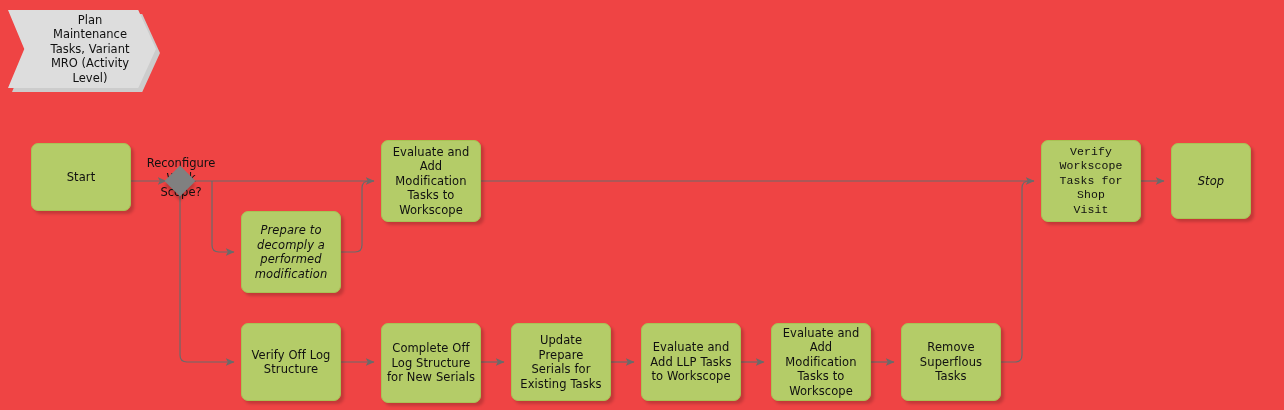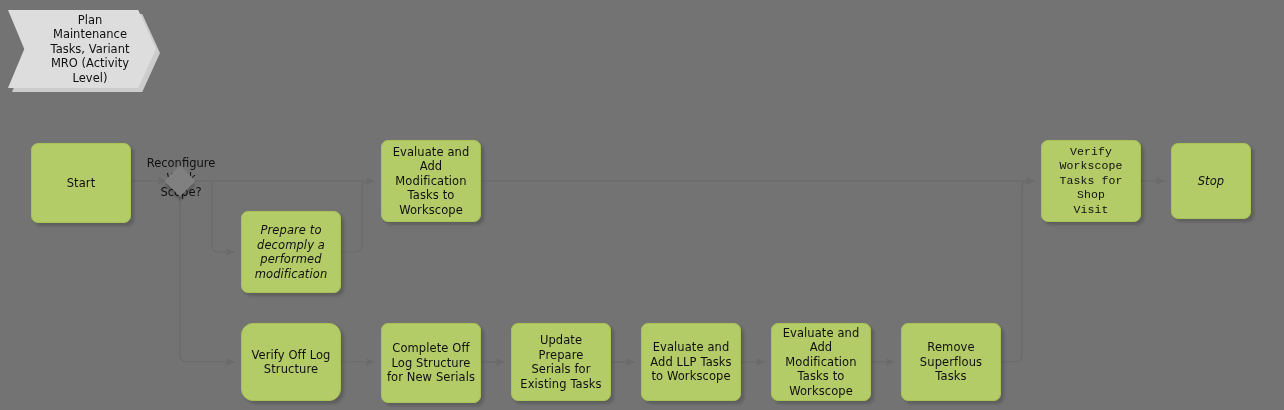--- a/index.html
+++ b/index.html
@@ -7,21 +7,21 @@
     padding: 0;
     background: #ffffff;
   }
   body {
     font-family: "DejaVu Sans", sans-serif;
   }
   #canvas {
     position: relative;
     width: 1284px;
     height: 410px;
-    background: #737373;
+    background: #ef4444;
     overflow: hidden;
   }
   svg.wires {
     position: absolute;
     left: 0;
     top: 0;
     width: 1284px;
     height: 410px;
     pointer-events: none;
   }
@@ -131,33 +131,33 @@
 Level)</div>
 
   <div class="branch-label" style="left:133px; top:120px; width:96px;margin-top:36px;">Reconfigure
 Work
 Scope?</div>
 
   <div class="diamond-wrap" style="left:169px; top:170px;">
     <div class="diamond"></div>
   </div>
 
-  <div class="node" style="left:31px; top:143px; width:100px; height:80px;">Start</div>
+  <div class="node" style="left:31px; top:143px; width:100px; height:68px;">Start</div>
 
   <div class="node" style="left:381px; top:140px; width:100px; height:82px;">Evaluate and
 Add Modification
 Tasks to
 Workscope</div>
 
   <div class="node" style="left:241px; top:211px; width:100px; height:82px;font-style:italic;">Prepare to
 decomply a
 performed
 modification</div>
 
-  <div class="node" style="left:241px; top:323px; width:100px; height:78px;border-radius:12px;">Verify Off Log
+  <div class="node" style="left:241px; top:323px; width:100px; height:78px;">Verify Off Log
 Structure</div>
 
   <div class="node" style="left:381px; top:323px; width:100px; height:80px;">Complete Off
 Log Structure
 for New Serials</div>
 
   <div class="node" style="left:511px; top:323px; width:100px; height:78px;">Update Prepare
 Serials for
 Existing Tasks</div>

▶ What is needed: Report each line of the data that includes the string "diamond".

▶ Exercise response:
   <div class="diamond-wrap" style="left:169px; top:170px;">
     <div class="diamond"></div>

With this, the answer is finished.